## Extracted material
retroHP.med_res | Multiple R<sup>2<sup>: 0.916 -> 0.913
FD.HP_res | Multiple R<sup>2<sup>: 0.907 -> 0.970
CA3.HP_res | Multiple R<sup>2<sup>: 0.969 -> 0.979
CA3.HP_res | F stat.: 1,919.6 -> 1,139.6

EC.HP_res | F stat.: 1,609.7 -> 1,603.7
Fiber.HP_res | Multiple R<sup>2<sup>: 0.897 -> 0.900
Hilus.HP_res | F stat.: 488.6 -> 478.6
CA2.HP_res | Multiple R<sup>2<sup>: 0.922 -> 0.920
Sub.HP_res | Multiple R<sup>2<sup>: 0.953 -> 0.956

* * *

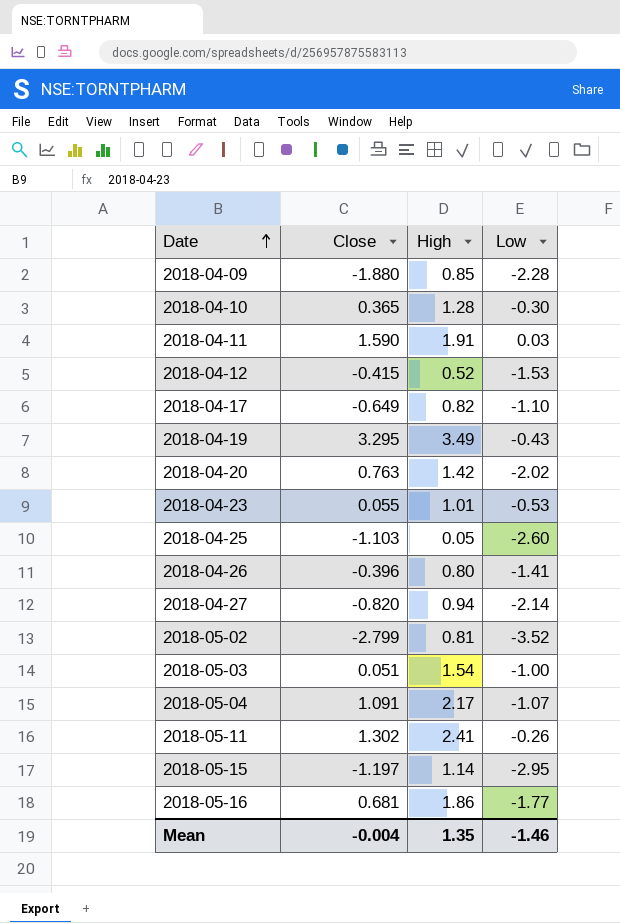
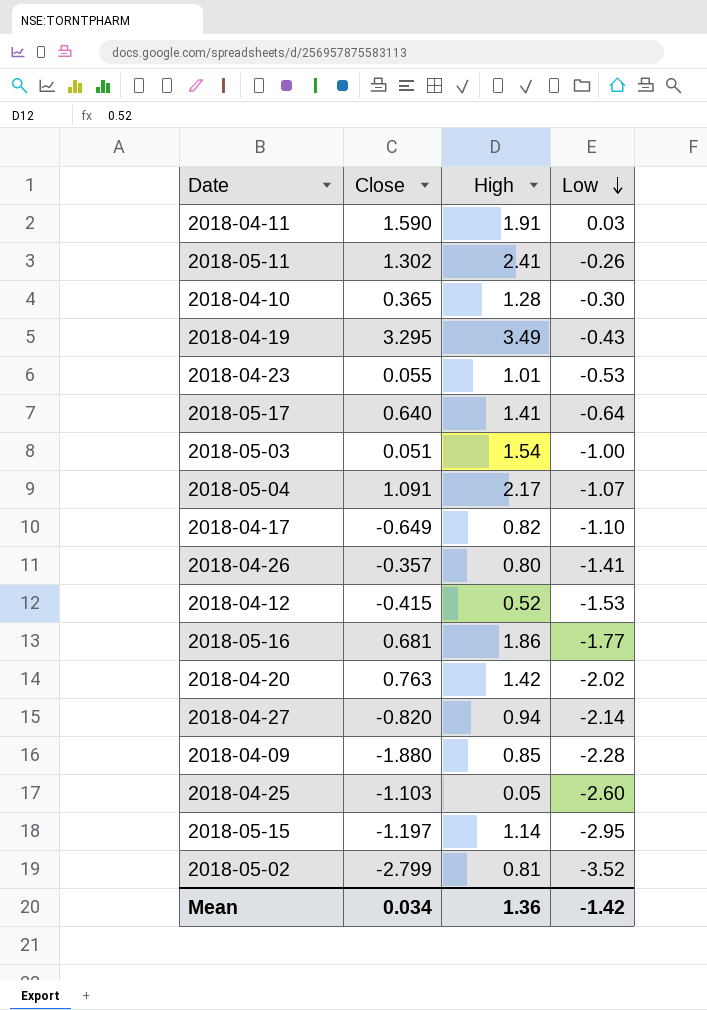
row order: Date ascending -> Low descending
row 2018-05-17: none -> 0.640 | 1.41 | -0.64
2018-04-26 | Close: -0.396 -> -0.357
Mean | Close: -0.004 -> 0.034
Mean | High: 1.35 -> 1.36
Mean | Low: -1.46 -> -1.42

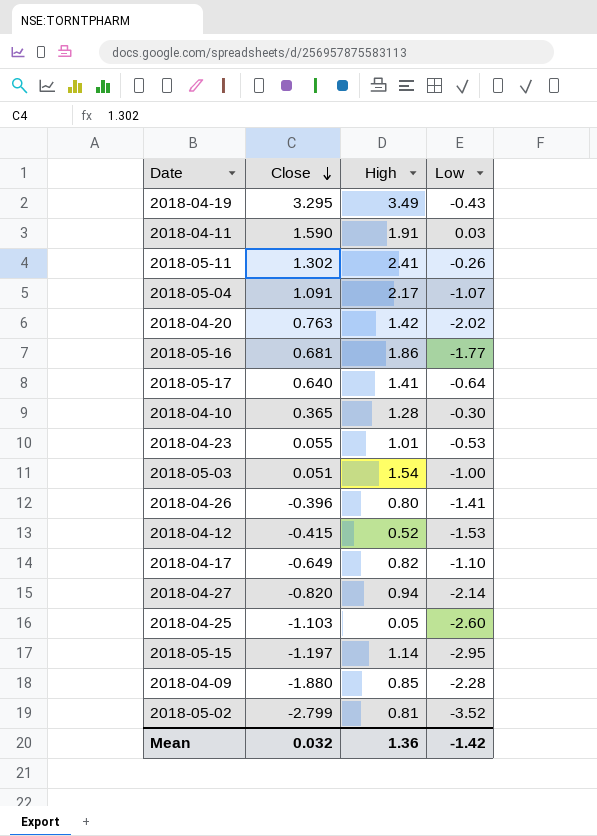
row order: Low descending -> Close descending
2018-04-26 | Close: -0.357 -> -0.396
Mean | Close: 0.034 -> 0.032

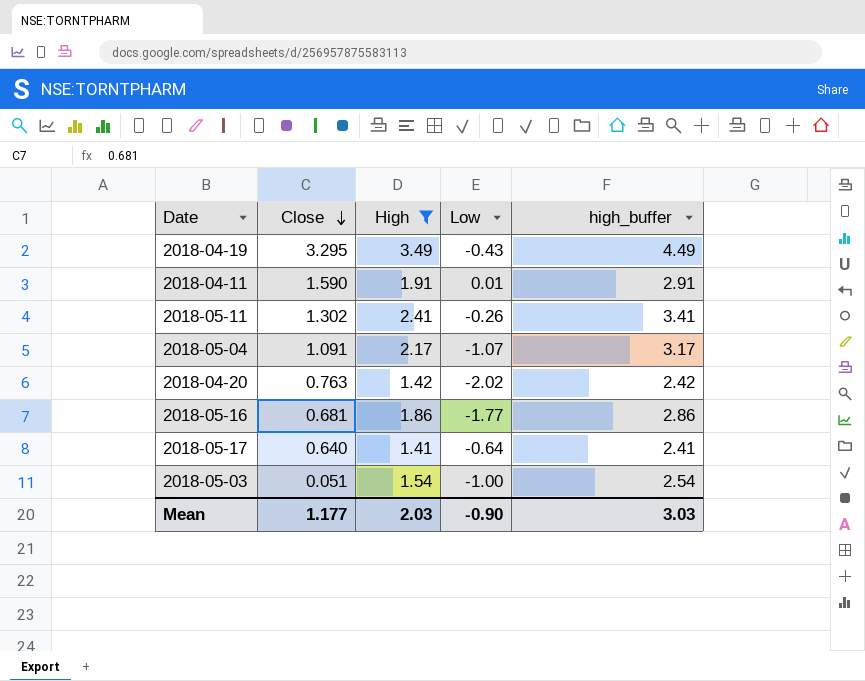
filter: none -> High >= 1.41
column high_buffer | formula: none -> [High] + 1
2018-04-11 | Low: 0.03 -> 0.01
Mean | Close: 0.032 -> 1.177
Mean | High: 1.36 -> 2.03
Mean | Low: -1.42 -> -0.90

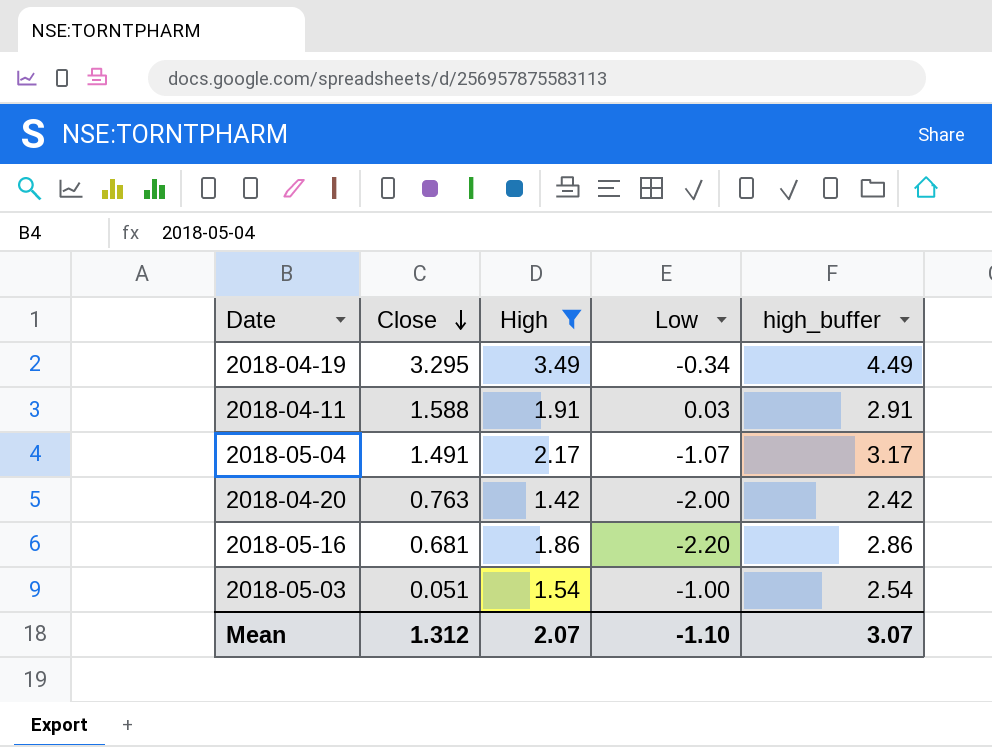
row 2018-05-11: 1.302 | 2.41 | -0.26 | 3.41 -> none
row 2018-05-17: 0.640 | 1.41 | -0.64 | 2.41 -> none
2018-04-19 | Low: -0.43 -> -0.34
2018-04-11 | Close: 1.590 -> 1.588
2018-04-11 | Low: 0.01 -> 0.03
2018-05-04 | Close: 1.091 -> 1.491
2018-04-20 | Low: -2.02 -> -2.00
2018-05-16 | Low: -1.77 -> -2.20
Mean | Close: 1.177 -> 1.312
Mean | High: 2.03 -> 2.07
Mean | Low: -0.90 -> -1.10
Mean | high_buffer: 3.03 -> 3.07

## Problem
Where a line of the data contains "order", copy that line.

## Answer to this problem
row order: Date ascending -> Low descending
row order: Low descending -> Close descending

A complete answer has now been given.